> [What is required]: Copy out the full data exactly as given; pictures should not be included.

(Content revision data)

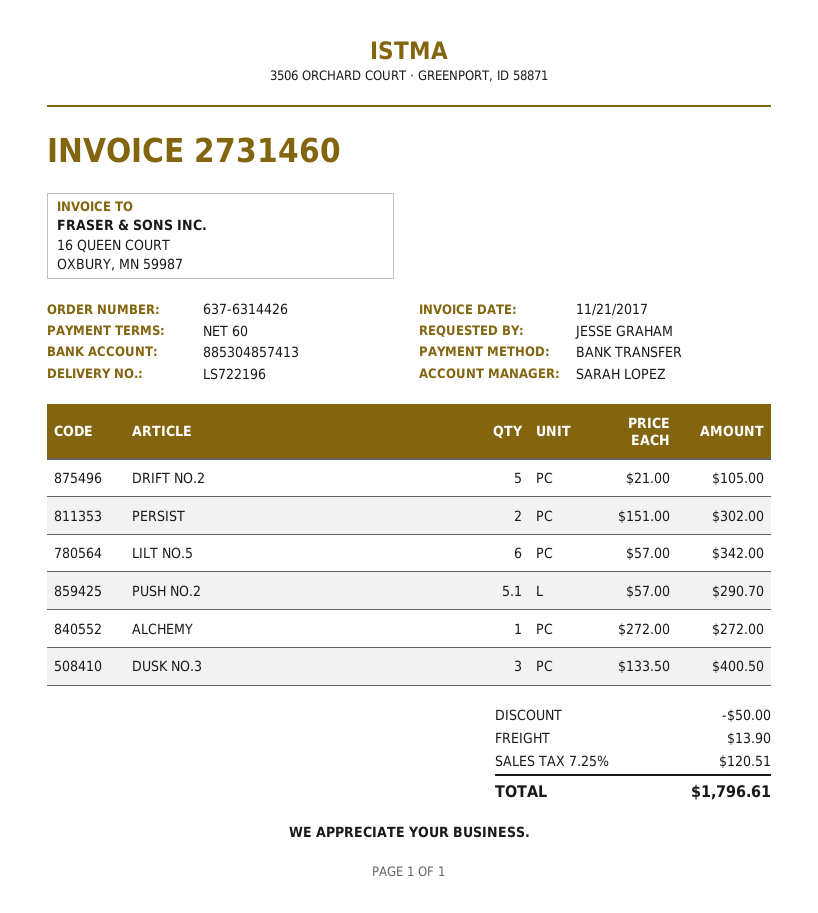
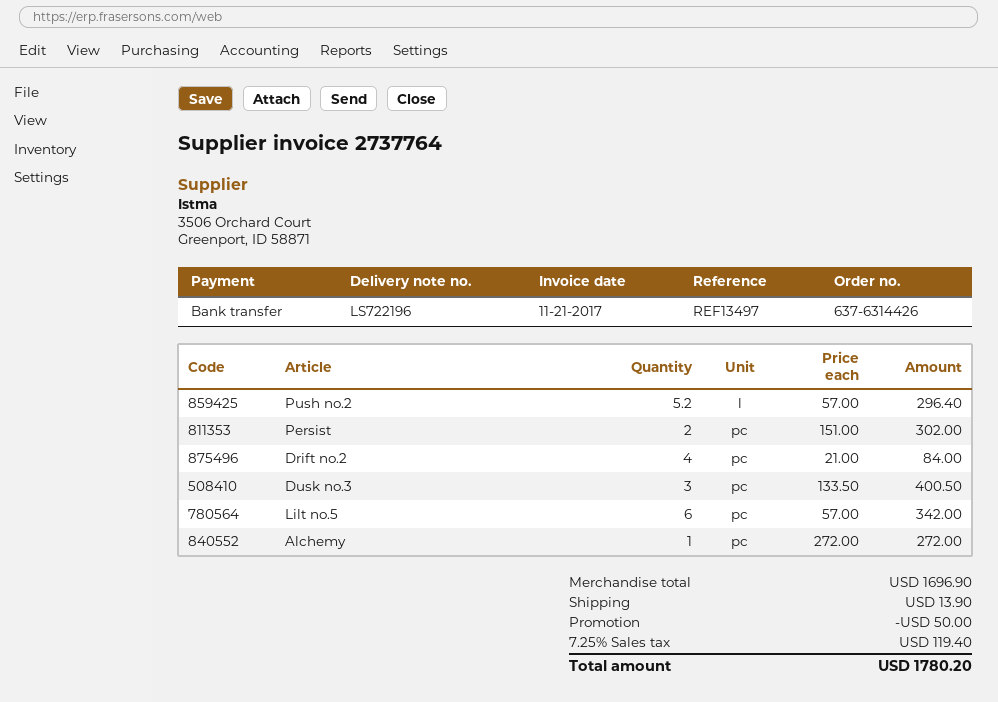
invoice number: 2731460 -> 2737764
DRIFT NO.2: 5 x 21.00 = 105.00 -> 4 x 21.00 = 84.00
PUSH NO.2: 5.1 x 57.00 = 290.70 -> 5.2 x 57.00 = 296.40
tax: 7.25% = 120.51 -> 7.25% = 119.40
total: 1796.61 -> 1780.20

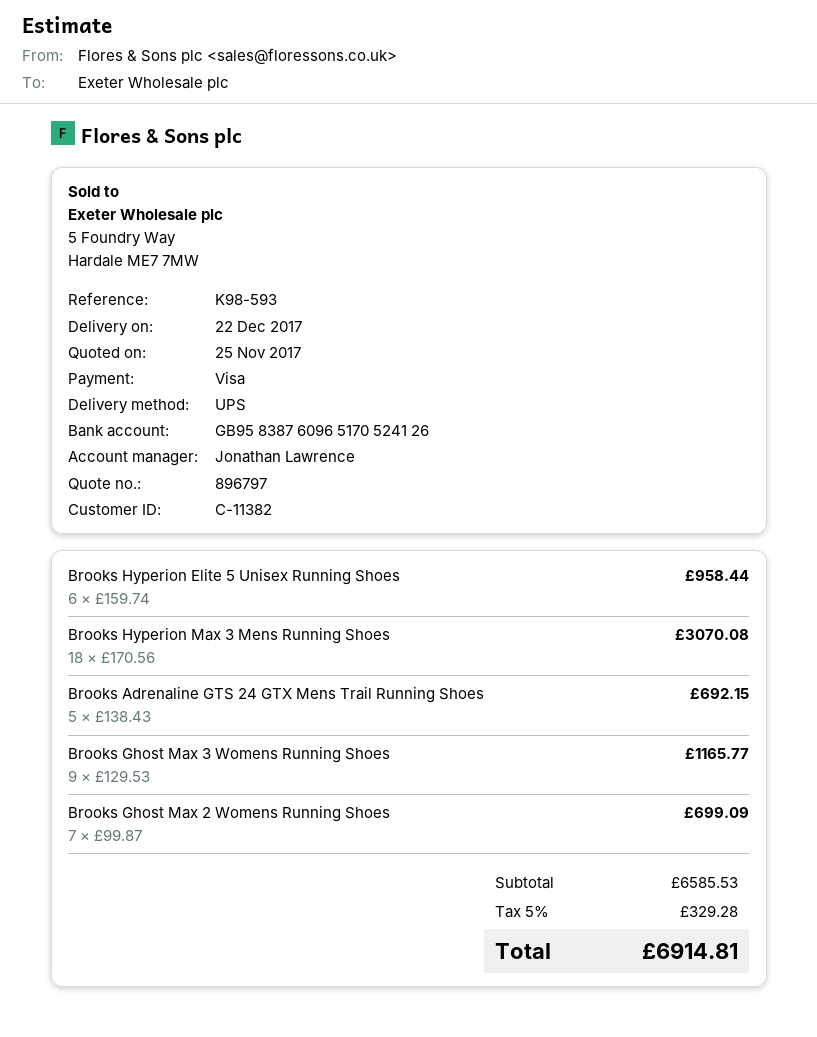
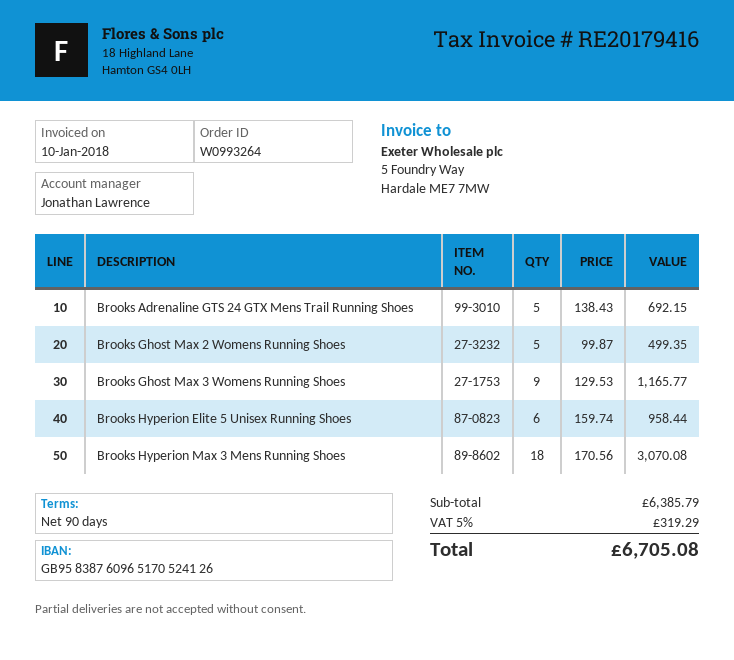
Brooks Ghost Max 2 Womens Running Shoes: 7 x 99.87 = 699.09 -> 5 x 99.87 = 499.35
subtotal: 6585.53 -> 6385.79
tax: 5% = 329.28 -> 5% = 319.29
total: 6914.81 -> 6705.08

> [Task result]:
invoice number: 2731460 -> 2737764
DRIFT NO.2: 5 x 21.00 = 105.00 -> 4 x 21.00 = 84.00
PUSH NO.2: 5.1 x 57.00 = 290.70 -> 5.2 x 57.00 = 296.40
tax: 7.25% = 120.51 -> 7.25% = 119.40
total: 1796.61 -> 1780.20

Brooks Ghost Max 2 Womens Running Shoes: 7 x 99.87 = 699.09 -> 5 x 99.87 = 499.35
subtotal: 6585.53 -> 6385.79
tax: 5% = 329.28 -> 5% = 319.29
total: 6914.81 -> 6705.08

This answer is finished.